Mercoledì 18 Marzo 2026


Ristorante

Il Cerchio: il solco è tracciato, cucina di qualità e piatti originali

Il Cerchio: Il solco è tracciato, cucina di qualità e piatti originali

Francesco Gatti in sala e Pietro Leoni in cucina sono i nuovi proprietari del «Cerchio» dopo che Roberto Pongolini ha deciso di ritirarsi e godersi la pensione. Eredità impegnativa che i giovani patron già nei primi mesi stanno dimostrando di sapere onorare con sapienza e nel segno della continuità di cucina. Pietro Leoni mette a frutto l’esperienza maturata nel periodo di lavoro con Pongolini ai tempi di «Borgo 20» e poi in anni parigini che lo hanno portato a dirigere le cucine prestigiose di «Fauchon», ora albergo di lusso dopo la chiusura del negozio. L’accoglienza di Francesco Gatti è cortese e professionale: pochi tavoli, niente tovaglia come vuole una voga discutibile, la cantina con buone etichette che vengono anche proposte a bicchiere.
La cucina, i piatti
S’è detto nel segno della continuità: alcuni piatti sono stati mantenuti, altri sono invece nuovi e rivelano uno stile che punta sulla pienezza dei sapori e sull’uso di spezie in combinazioni felici con salse ricche, mai grevi.
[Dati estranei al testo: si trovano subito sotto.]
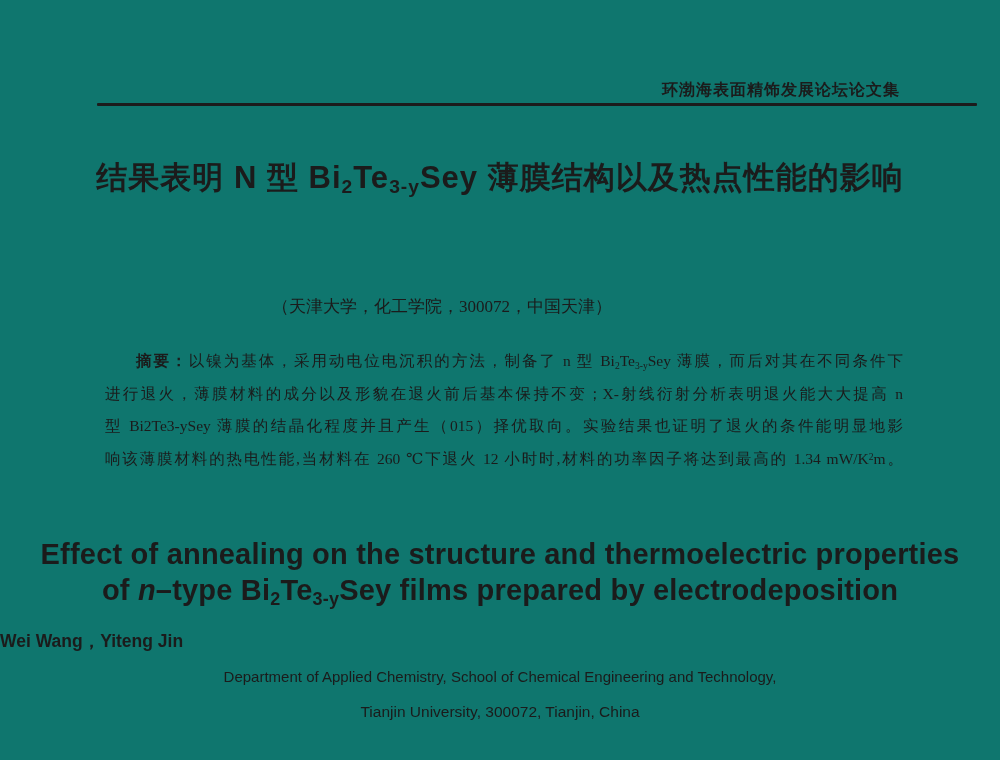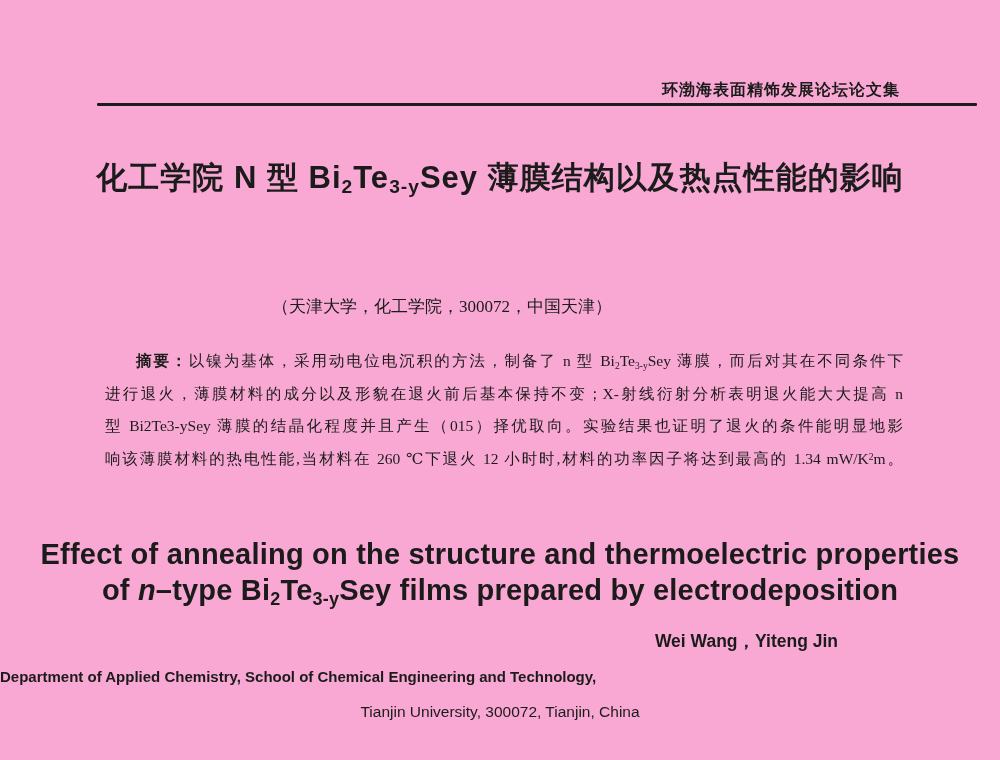"环渤海表面精饰发展论坛论文集" .page { background: #f9a8d4 -> #0f766e }
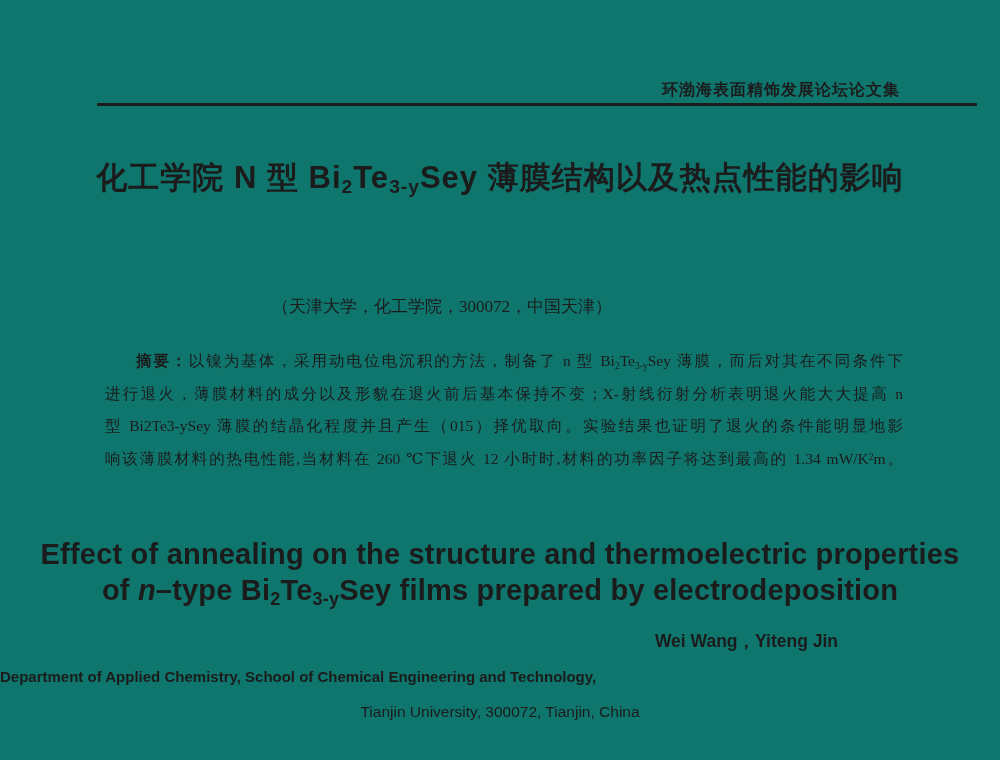"化工学院 N 型 Bi" span { text: 化工学院 -> 结果表明 }
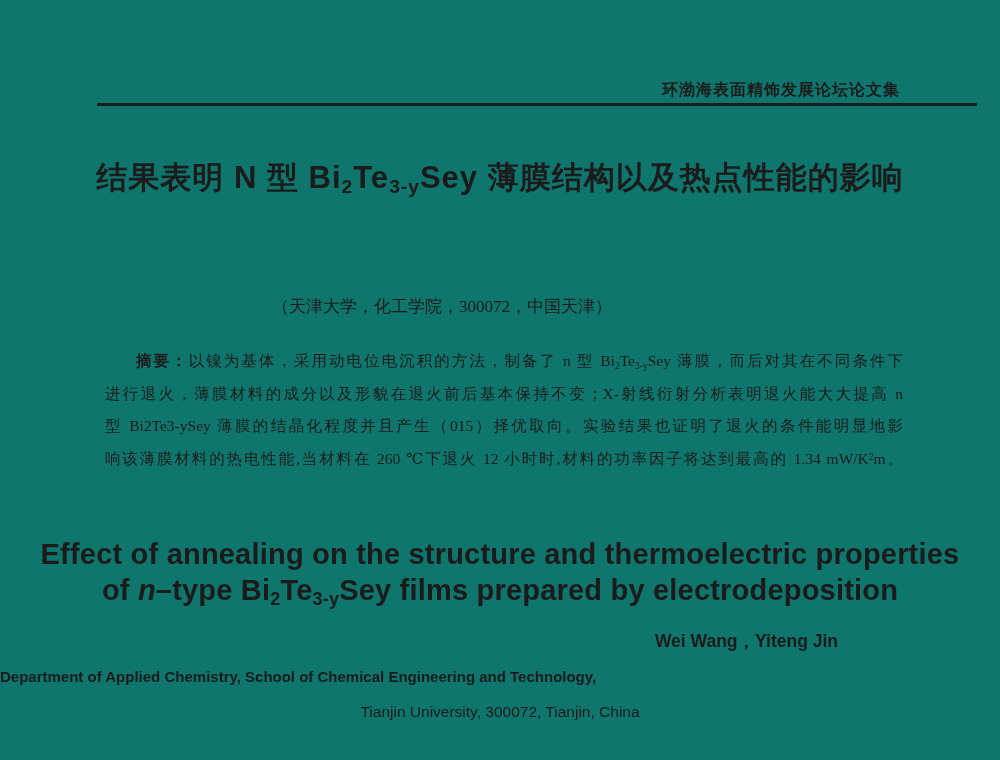"Wei Wang，Yiteng Jin" .authors-en { margin-left: 46px -> none; text-align: right -> left }
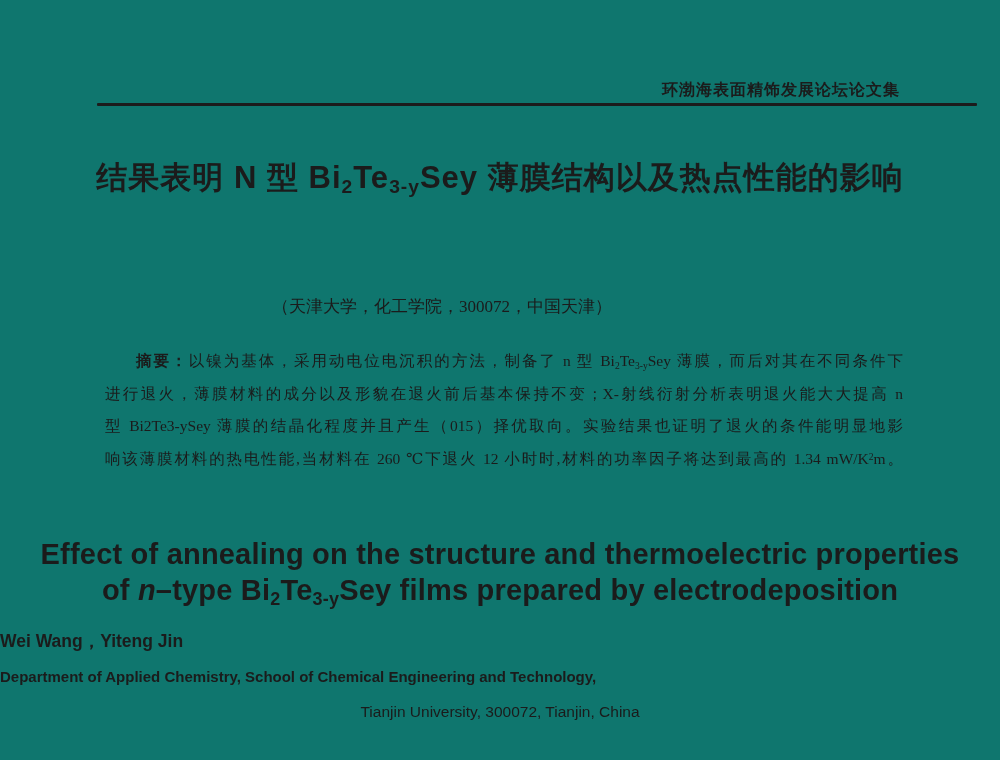"Department of Applied Chemistry, School" .dept-en { font-weight: bold -> none; text-align: none -> center }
Il «Pandiro» diventa «PandiRoberto», in omaggio esplicito al suo creatore che lo mise a punto nel 2012 proprio con Pietro Leoni. Leggerissimo, soffice e appena croccante: le proposte sono numerose, seguono le stagioni e quella con passata di ciliegini e fior di latte è perfetta per mettere in risalto le qualità di un prosciutto crudo di lunga stagionatura (36 mesi). Agli antipasti ecco il calamaro calabro appena scottato sulla piastra, con peperone crusco e nduja, mentre la crema di ceci su cui è adagiato addolcisce il tutto rinfrescato da olive e arance: colori e sapori per un piatto saporito e pungente. Più tranquilla la battuta di Fassona al coltello, punteggiata da pezzetti di cannolicchio e cipolla in agrodolce, lieve maionese, dolce pain brioche. E ancora: uovo a bassa temperatura, crema di pane, finti funghi e malvasia passita; prosciutto di Parma 36 mesi; salame artigianale. Ai primi sono un classico del «Cerchio» il risotto coi fiocchi di tonno essiccati (katsuobushi) e gli «annolini» di carne ora con mela cotogna, crema di Parmigiano, brodo ai profumi di spongata. Sono una novità, entrambe felici, le due proposte di fregola: una con aglio nero e cozze, dove si unisce la sottile fragranza dell’aglio fermentato alla morbida dolcezza delle cozze e alla sapidità della malvasia; l’altra con l’orientaleggiante crema di polpa di melanzane affumicata, cremosa e appena acidula, con calamaro e yogurt. Ai secondi, la pancia di maialino laccata, fondente e ghiotta, è messa in rilievo da un’insalatina acida e mandarini; il rombo chiodato è su crema di topinambour e un fondo bruno di pollo, servito a parte, e capperi in riuscito contrasto mare/terra. E ancora petto d’anatra rosa con barbabietola e aceto di sambuco; capasanta con sedano rapa, arancia e fave di cacao.

Per finire
Petali di formaggio Tete de moine con pere e zenzero; il dolce zucca in preciso equilibrio di amaretti, nocino, zucca candita con gelato alla crema; il parfait ghiacciato di amarena e cioccolato; la crema catalana con frutta di stagione. Prezzi: coperto 3 euro; antipasti 10-16; primi 14-16; secondi 18-24; dolci 8. Menu non esposto, ingresso, bagni comodi, parcheggio nei dintorni.